_TASK GOAL_
Lower down are entries containing pictures. Copy exactly, without those pictures, the lines from the line with "text-decoration: none ->" through the line with "background: #fca5a5 ->".

_INFORMATION SUPPLIED_
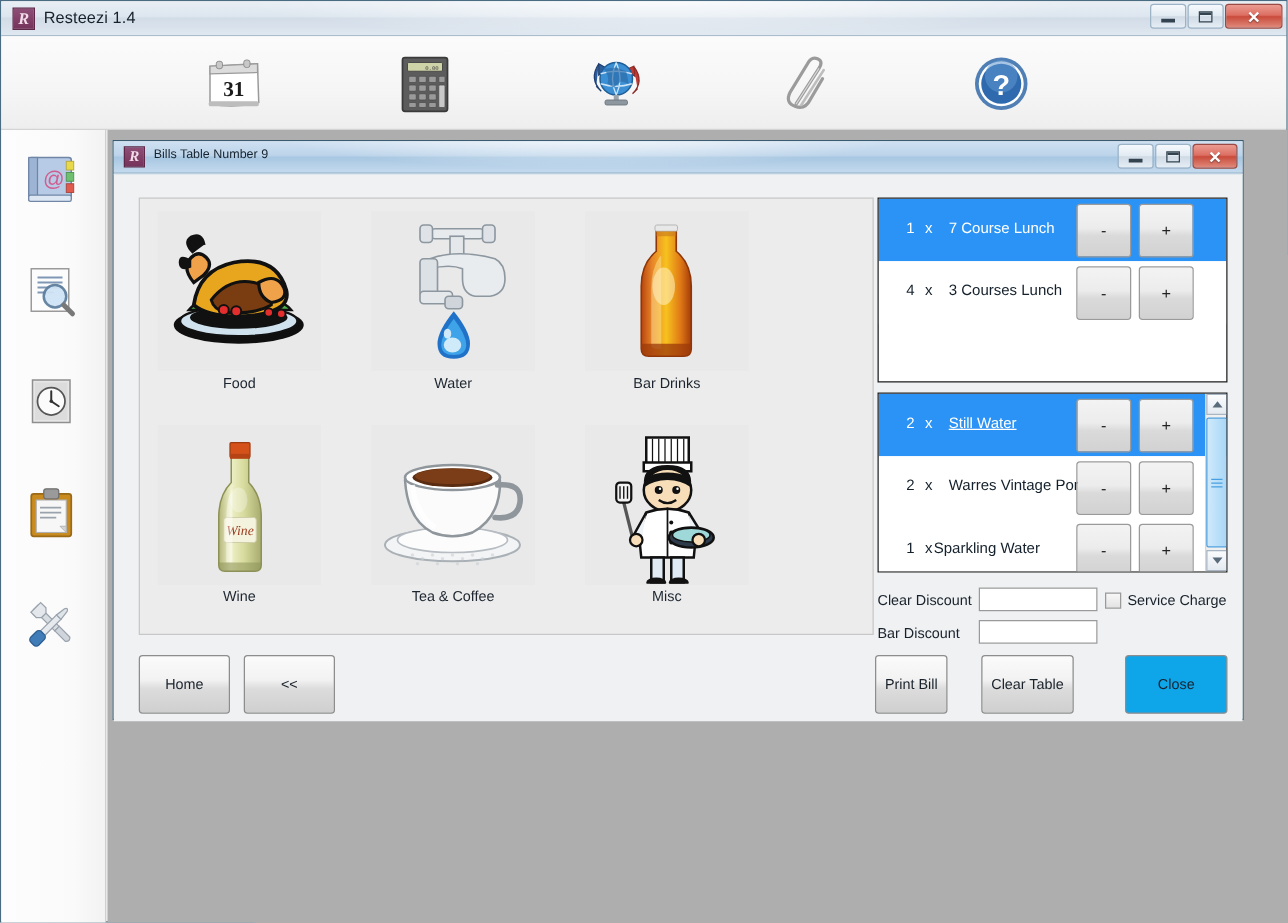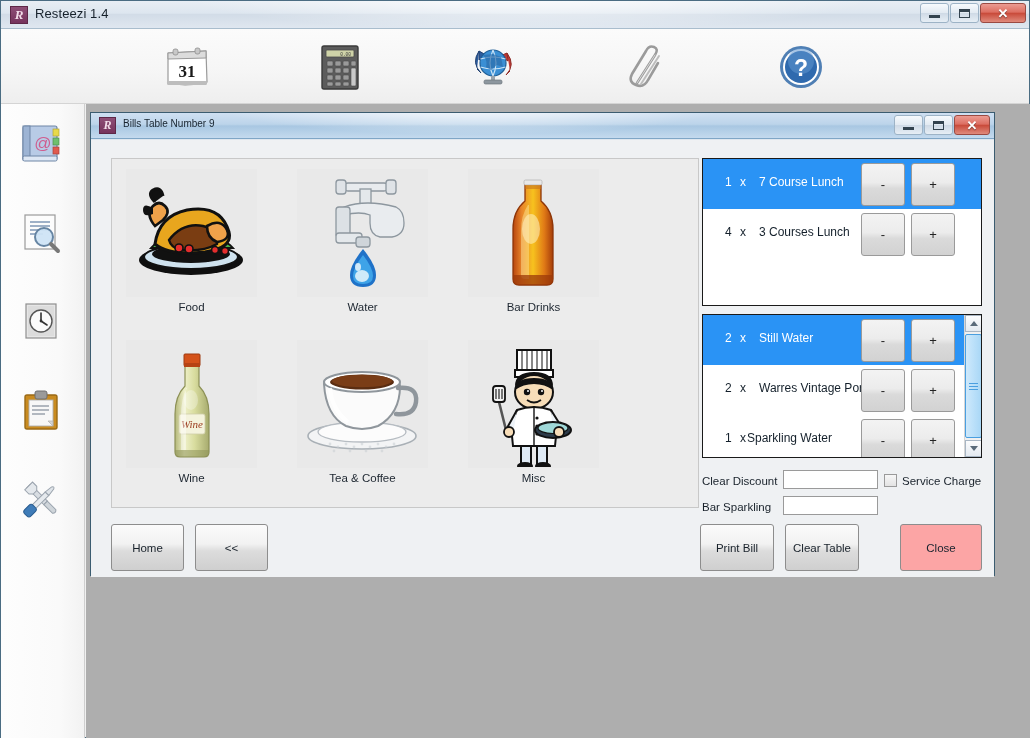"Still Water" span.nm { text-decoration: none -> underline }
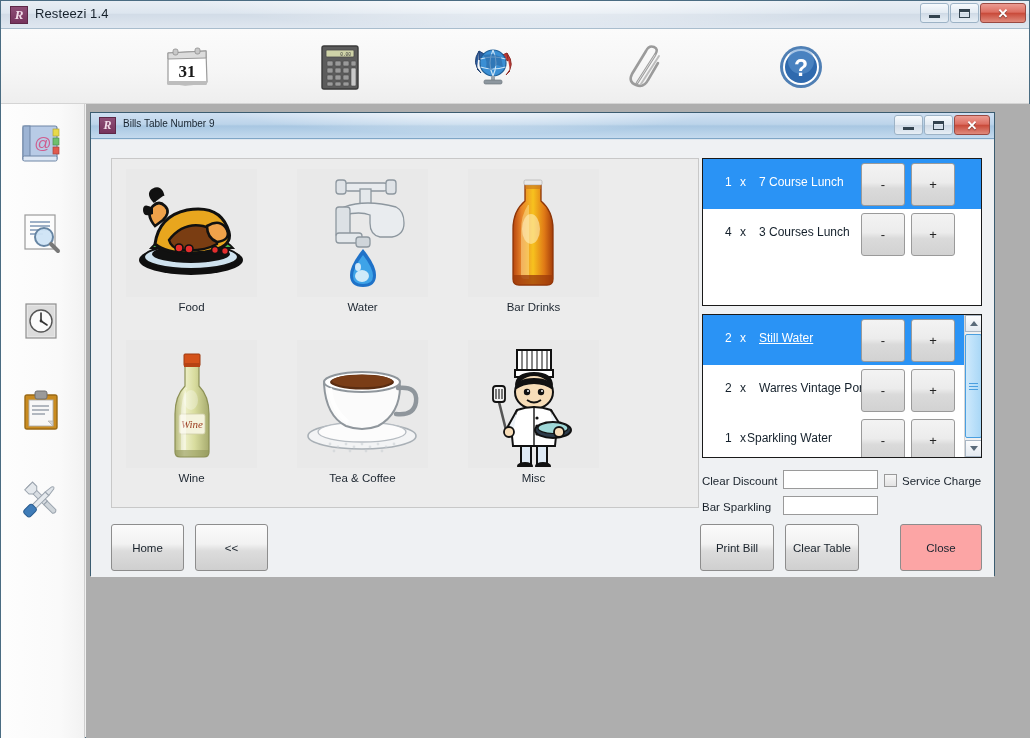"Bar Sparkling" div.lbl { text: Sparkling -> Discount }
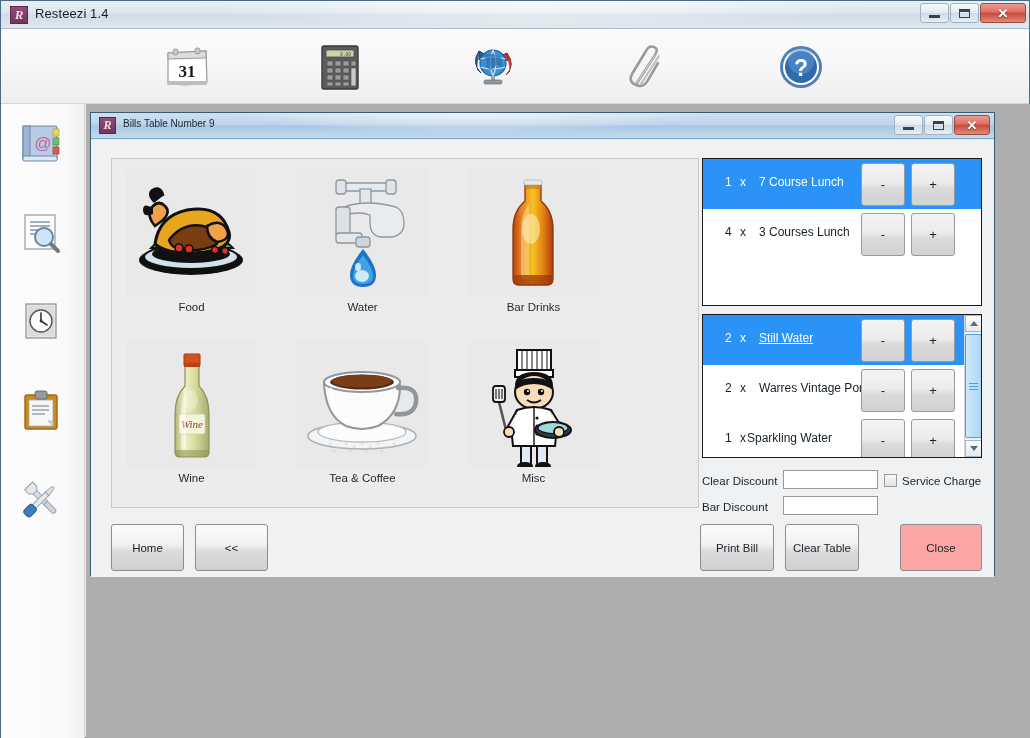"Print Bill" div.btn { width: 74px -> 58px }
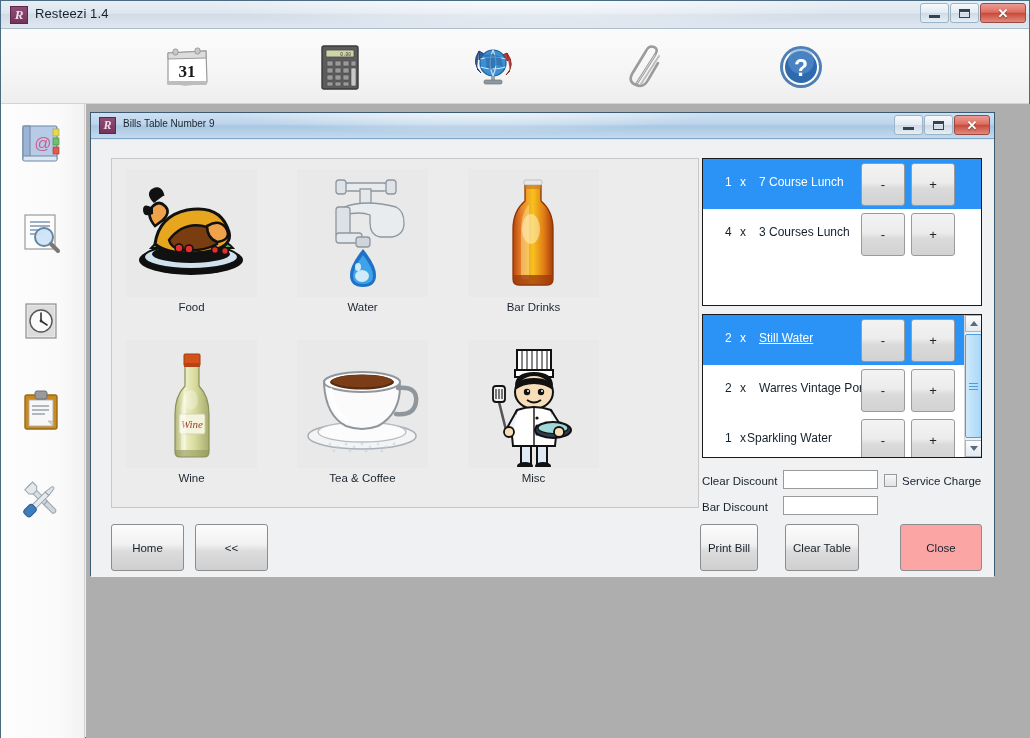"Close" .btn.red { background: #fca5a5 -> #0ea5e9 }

---

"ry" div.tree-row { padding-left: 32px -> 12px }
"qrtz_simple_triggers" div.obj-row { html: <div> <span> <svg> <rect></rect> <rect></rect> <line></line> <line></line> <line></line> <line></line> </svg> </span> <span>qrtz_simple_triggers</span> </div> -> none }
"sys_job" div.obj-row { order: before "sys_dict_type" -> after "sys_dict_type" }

--

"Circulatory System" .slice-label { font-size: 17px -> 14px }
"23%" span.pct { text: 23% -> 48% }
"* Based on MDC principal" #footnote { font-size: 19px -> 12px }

_EXERCISE ANSWER_
"Still Water" span.nm { text-decoration: none -> underline }
"Bar Sparkling" div.lbl { text: Sparkling -> Discount }
"Print Bill" div.btn { width: 74px -> 58px }
"Close" .btn.red { background: #fca5a5 -> #0ea5e9 }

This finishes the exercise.